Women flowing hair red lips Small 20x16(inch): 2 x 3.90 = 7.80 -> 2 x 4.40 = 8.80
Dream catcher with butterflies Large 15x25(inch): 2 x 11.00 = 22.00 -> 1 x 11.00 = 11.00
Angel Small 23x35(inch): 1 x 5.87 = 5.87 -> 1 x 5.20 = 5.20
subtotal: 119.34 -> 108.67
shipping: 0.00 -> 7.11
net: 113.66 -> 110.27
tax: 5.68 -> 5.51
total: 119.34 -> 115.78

○ ○ ○ ○ ○

Work instruction: Take every line from the records above that has the word "inch" and copy it.

Finished task:
Women flowing hair red lips Small 20x16(inch): 2 x 3.90 = 7.80 -> 2 x 4.40 = 8.80
Dream catcher with butterflies Large 15x25(inch): 2 x 11.00 = 22.00 -> 1 x 11.00 = 11.00
Angel Small 23x35(inch): 1 x 5.87 = 5.87 -> 1 x 5.20 = 5.20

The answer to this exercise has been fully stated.